--- Exercise data Enclosed Below ---
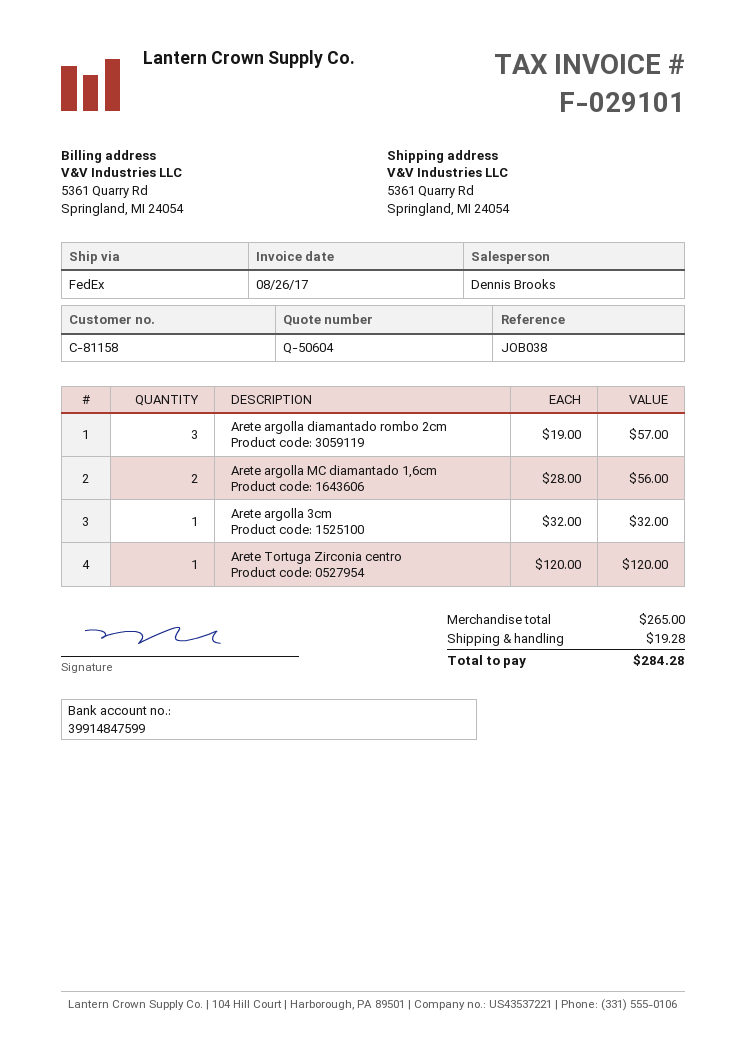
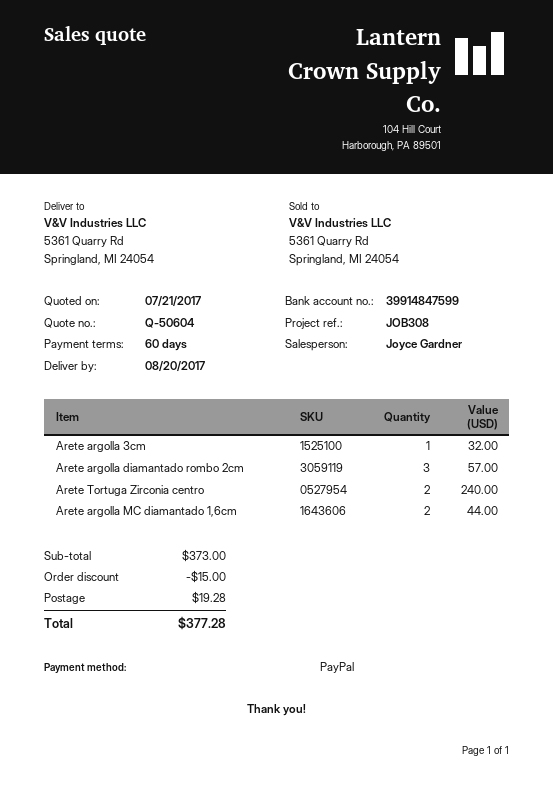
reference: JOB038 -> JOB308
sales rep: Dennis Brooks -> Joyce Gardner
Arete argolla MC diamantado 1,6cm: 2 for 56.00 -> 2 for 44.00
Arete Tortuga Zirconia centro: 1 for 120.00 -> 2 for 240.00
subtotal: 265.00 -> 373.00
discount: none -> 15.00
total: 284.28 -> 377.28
--- End of Enclosed Exercise data ---
[Problem to work on]
Within the data above, count the lines that contain the string "Arete"; the reply is the number alone.

[Solution for this exercise]
2